Cigar Factories Turned Indie Bars
The whole “repurpose a historic building in to something new” thing is old news in Ybor City, just two miles east of downtown.
From the 1880s to the mid-1920s, the cigar industry was the foundation of Tampa’s economy. More than 400 million cigars were produced in Ybor annually, earning Tampa the nickname the “Cigar Capital of the World.”
Today, the factories and stores that served the workers are home to indie-music venues, tattoo parlors and high-end Italian restaurants.
The James Joyce Irish Pub & Eatery dishes out shepherd’s pie and Guinness in the former shell of the Castellano & Pizzo grocery store, one of the first Italian markets in Tampa. It opened in 1892 to serve the Italians who had traded backbreaking work in Louisiana’s sugarcane fields for jobs in Ybor’s budding cigar industry.
A sign in front of the James Joyce Irish Pub gives an overview of the building’s history.
Around the corner, Cigar City Cider and Mead opened last year in one of the city’s most famed historic buildings. That is, if you believe the rumors.
Teddy Roosevelt brought his Rough Riders to Tampa in the spring of 1898 to await orders to ship to Cuba. That much is true.

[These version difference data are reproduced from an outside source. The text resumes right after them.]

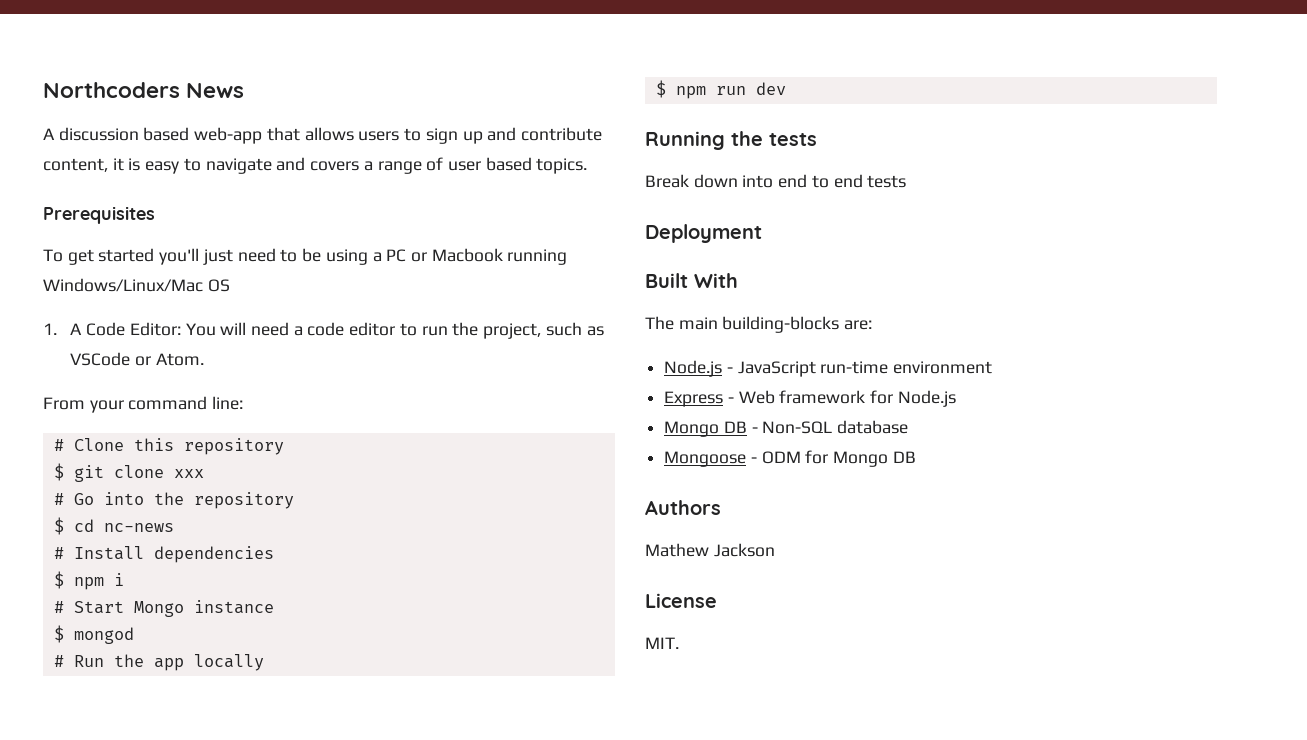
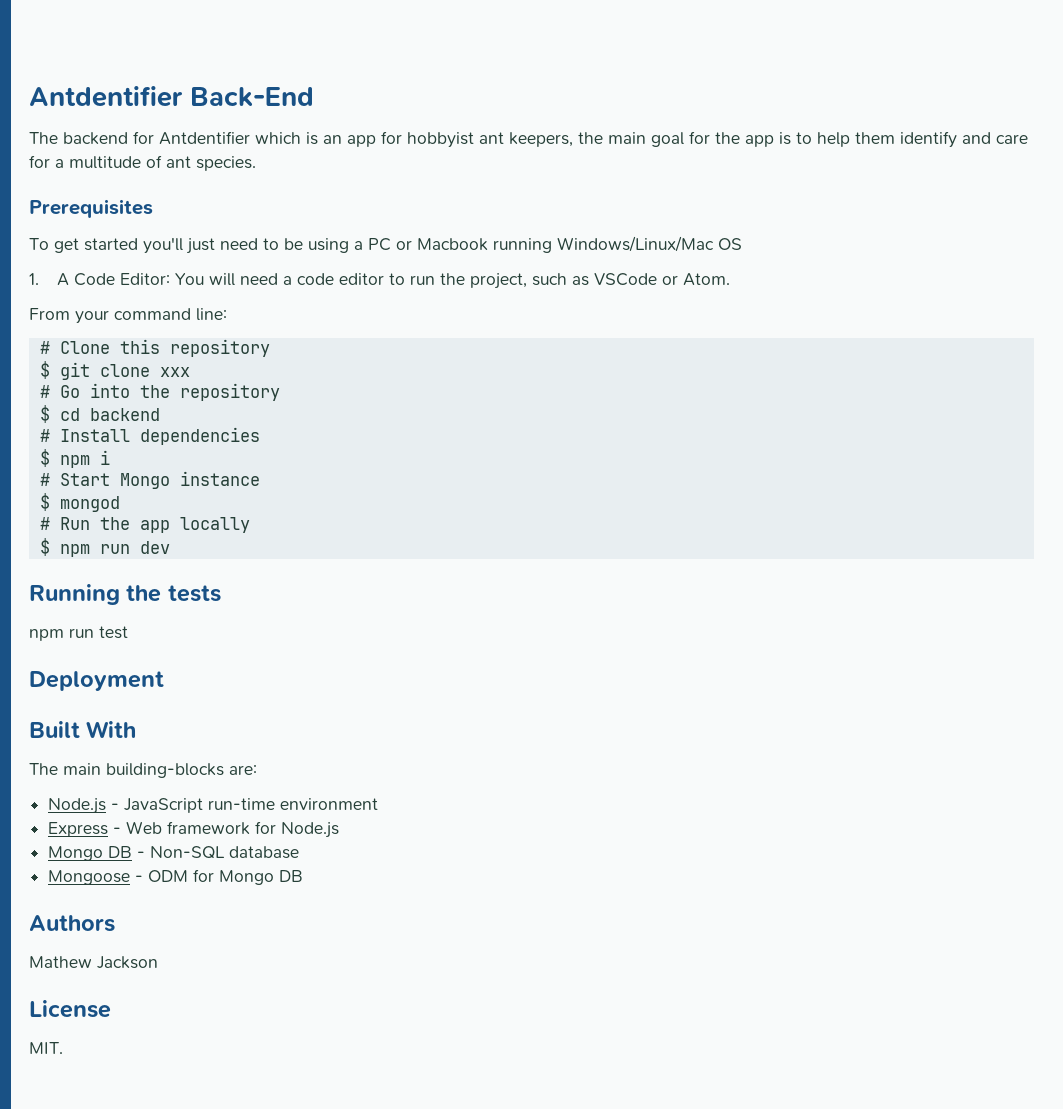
[43,82,245,98] [43,127,602,144] [43,157,588,174] Northcoders News // A discussion based web-app that allows users to sign up and contribute content, it is easy to navigate and covers a range of user based topics. -> [29,86,314,107] [29,131,1028,148] [29,155,256,171] Antdentifier Back-End // The backend for Antdentifier which is an app for hobbyist ant keepers, the main goal for the app is to help them identify and care for a multitude of ant species.
[103,523,174,532] nc-news -> [89,408,160,421] backend
[645,174,907,188] Break down into end to end tests -> [29,626,128,641] npm run test

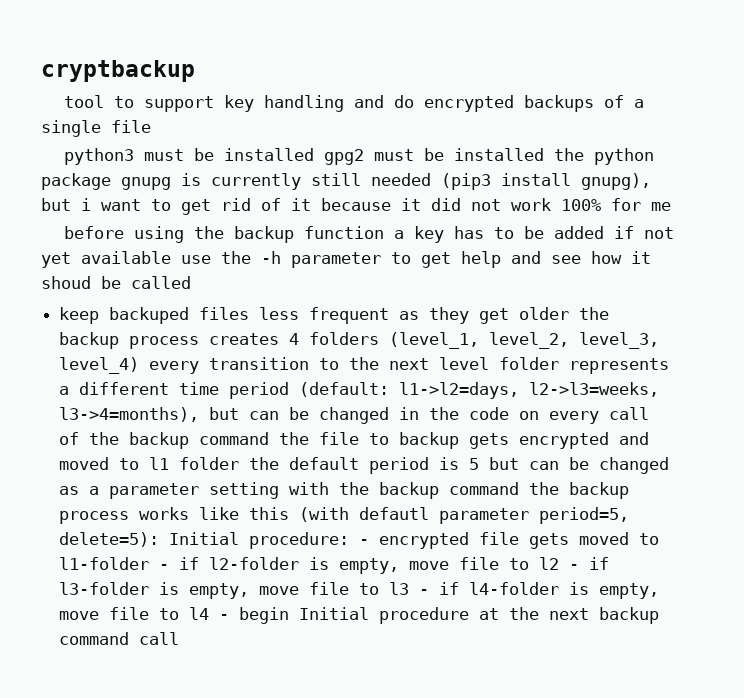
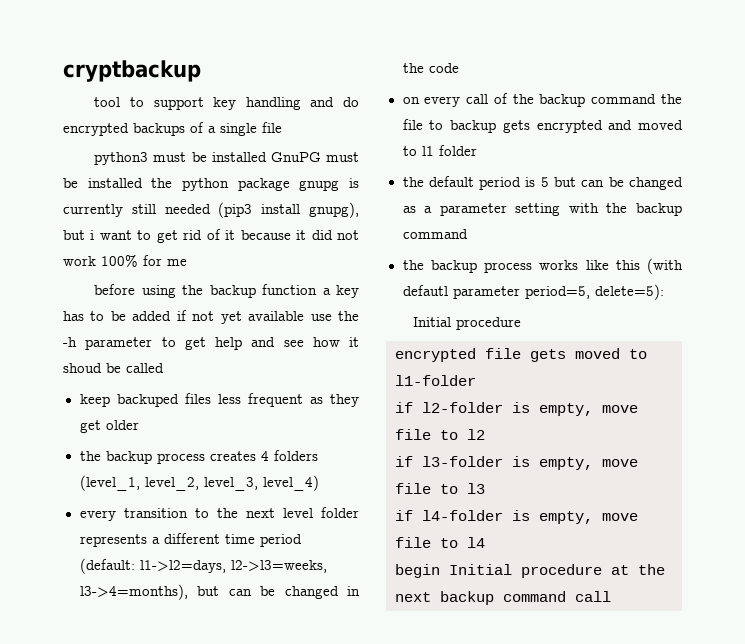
[323,149,364,165] gpg2 -> [270,152,321,162] GnuPG
(570, 313) none -> (139, 425) //
(140, 365) none -> (319, 483) //
(510, 413) none -> (459, 68) //
(240, 463) none -> (477, 150) //
(520, 488) none -> (468, 234) //
[169,532,370,549] Initial procedure: - -> [412,317,521,330] // Initial procedure //
[159,564,170,570] - -> (476, 380) //
[569,564,580,570] - -> (485, 434) //
[419,589,430,595] - -> (485, 488) //
[219,614,230,620] - -> (485, 542) //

But whether Teddy and his buddies drank beer in a tavern that once stood here, as lore would have it, is debatable.
Even more unlikely is the local tale that one Rough Rider fired his gun in the air and accidentally killed a woman — uhm “working” — on the second floor, making her the first casualty of the Spanish-American War.
Tampa historians shoot this story down faster than you can say, “I’ll have another round of mead.”
But hey, a city can dream.
A version of the story originally appeared in the travel section of the Austin American-Statesman newspaper.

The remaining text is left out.